Hace faltar haber visto muchas emisiones de ‘La Noria’ para estar en condiciones de comprender en toda su dimensión la medida decretada por el Gobierno de reducir de 120 a 110 km/h la velocidad de circulación en autovías y autopistas.
El Gobierno confía en que la medida anunciada ayer permitirá ahorrar gasolina en una cantidad aún por cuantificar, pero que en todo caso será sensiblemente inferior a la que ya ha provocado el descenso en la venta de zippos gracias a la ley antitabaco.
La energía ni se crea ni se destruye, sólo se transforma, sentendió el sabio, que olvidó añadir que también se paga. Una vez más, la auténtica medida de la crisis no nos la da el discurso de los expertos, sino el carácter extravagante de las medidas implantadas para combatirla.
Reducir la velocidad de 120 a 110 nos permitirá llegar puntuales a la jubilación a los 67 años, en lugar de a los 65 y además, con la sensación de haber disfrutado del paisaje más intensamente.
El arte de vivir despacio no garantiza una existencia más longeva, pero al menos nos permitirá excusar nuestra impuntualidad, cuestión que por otra parte carece de importancia dado que tampoco hay ya a dónde ir.

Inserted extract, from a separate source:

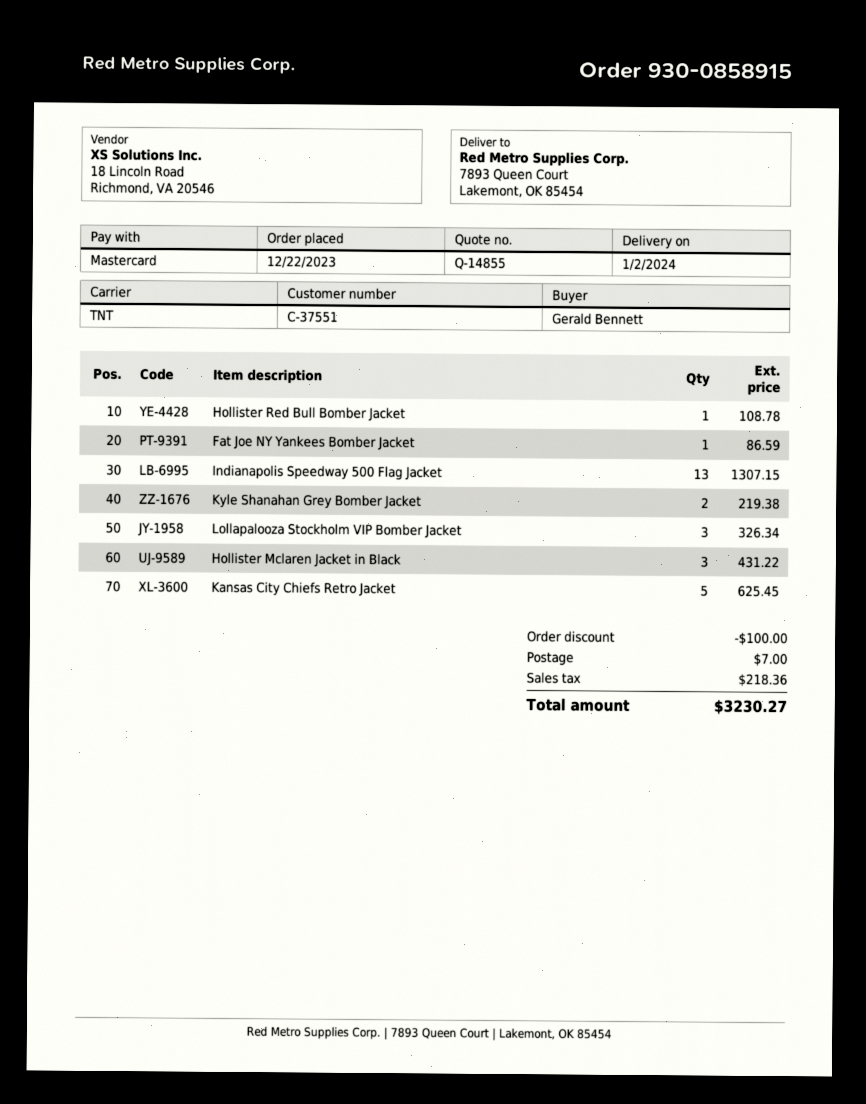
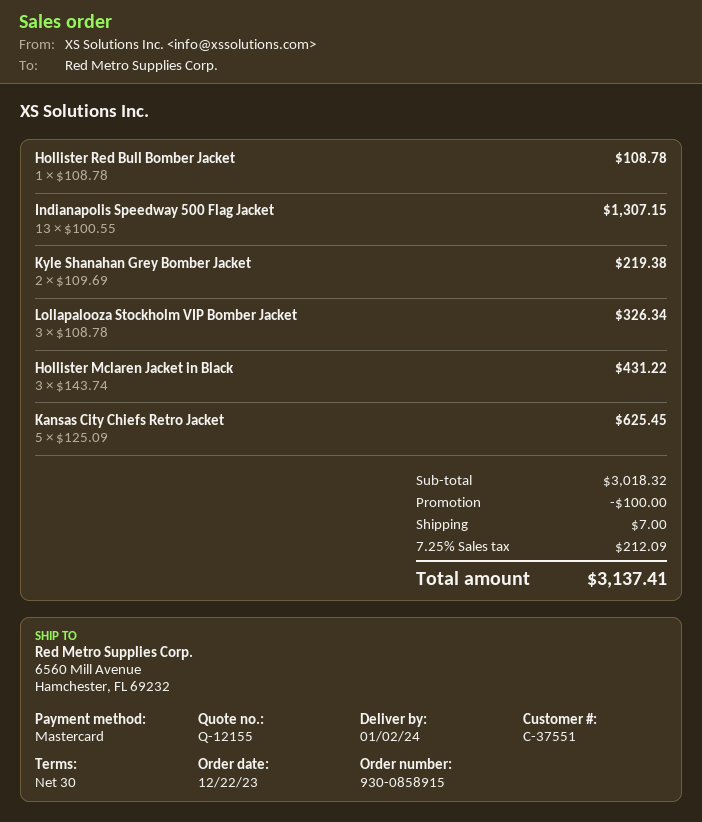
quote number: Q-14855 -> Q-12155
ship to: 7893 Queen Court, Lakemont, OK 85454 -> 6560 Mill Avenue, Hamchester, FL 69232
Fat Joe NY Yankees Bomber Jacket: 1 for 86.59 -> none
tax: 218.36 -> 212.09
total: 3230.27 -> 3137.41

La medida no sólo se sitúa en línea con las nuevas tendencias que apuntan a ingerir con más parsimonia la comida basura que constituye nuestra dieta básica -sin mencionar el término ‘mediterránea’ dado lo revuelto que está el sur de su litoral-, sino que incide en un hecho incontestable: conducir deprisa está pasado de moda. Actualmente, la única velocidad que determina el estatus personal es la de la conexión a internet.